:: Material for this task ::
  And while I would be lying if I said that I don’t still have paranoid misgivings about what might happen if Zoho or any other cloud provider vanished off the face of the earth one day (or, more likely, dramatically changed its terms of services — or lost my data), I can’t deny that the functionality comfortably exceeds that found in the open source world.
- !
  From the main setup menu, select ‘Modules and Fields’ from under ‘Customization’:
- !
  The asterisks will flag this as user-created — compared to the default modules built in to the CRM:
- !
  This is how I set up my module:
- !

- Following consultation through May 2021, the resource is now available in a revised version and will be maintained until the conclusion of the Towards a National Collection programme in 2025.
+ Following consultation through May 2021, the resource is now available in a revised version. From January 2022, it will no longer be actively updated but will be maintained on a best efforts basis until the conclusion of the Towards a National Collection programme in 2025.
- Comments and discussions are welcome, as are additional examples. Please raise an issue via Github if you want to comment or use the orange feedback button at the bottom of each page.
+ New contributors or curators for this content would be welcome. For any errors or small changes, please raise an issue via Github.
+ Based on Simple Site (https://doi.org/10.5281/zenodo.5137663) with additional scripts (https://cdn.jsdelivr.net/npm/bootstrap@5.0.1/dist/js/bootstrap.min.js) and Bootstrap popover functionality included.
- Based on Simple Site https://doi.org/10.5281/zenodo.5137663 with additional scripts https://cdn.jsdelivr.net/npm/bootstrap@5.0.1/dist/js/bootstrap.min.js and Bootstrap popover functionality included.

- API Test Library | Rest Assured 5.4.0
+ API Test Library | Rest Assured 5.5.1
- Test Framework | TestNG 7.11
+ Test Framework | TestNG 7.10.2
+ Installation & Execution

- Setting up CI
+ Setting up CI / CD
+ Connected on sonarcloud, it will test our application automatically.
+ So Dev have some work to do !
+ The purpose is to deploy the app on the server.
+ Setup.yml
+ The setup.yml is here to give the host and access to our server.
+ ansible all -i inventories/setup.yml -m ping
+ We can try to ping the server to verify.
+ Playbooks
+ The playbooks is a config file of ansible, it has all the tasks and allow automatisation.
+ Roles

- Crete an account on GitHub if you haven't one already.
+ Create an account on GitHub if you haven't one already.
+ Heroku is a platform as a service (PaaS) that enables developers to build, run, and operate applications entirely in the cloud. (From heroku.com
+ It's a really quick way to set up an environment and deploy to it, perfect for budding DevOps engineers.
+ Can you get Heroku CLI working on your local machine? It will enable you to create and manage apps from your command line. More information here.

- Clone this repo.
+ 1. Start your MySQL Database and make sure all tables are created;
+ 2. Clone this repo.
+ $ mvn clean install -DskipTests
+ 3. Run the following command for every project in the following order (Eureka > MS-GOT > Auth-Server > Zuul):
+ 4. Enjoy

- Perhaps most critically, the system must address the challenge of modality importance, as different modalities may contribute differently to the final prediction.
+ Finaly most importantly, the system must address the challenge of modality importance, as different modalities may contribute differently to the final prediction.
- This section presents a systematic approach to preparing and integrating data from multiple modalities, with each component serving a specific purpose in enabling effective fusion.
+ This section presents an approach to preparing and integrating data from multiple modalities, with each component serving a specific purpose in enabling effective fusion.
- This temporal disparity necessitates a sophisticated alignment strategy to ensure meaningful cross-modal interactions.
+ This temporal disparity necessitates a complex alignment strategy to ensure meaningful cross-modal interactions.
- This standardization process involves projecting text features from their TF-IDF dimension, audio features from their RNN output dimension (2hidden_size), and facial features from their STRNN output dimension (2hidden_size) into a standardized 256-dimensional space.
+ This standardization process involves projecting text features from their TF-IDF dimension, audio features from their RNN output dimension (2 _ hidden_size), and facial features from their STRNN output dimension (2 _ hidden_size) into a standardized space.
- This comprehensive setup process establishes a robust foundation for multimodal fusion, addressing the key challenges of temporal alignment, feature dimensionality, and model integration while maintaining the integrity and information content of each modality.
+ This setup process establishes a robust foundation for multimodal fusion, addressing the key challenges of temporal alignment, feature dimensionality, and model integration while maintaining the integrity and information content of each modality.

:: Action item ::
Send back exactly the lines of the listing above starting at the one with "- Test Framework | TestNG 7.11" and ending at the one with "2. Clone this repo.", inclusive, and no others.

:: Your response ::
- Test Framework | TestNG 7.11
+ Test Framework | TestNG 7.10.2
+ Installation & Execution

- Setting up CI
+ Setting up CI / CD
+ Connected on sonarcloud, it will test our application automatically.
+ So Dev have some work to do !
+ The purpose is to deploy the app on the server.
+ Setup.yml
+ The setup.yml is here to give the host and access to our server.
+ ansible all -i inventories/setup.yml -m ping
+ We can try to ping the server to verify.
+ Playbooks
+ The playbooks is a config file of ansible, it has all the tasks and allow automatisation.
+ Roles

- Crete an account on GitHub if you haven't one already.
+ Create an account on GitHub if you haven't one already.
+ Heroku is a platform as a service (PaaS) that enables developers to build, run, and operate applications entirely in the cloud. (From heroku.com
+ It's a really quick way to set up an environment and deploy to it, perfect for budding DevOps engineers.
+ Can you get Heroku CLI working on your local machine? It will enable you to create and manage apps from your command line. More information here.

- Clone this repo.
+ 1. Start your MySQL Database and make sure all tables are created;
+ 2. Clone this repo.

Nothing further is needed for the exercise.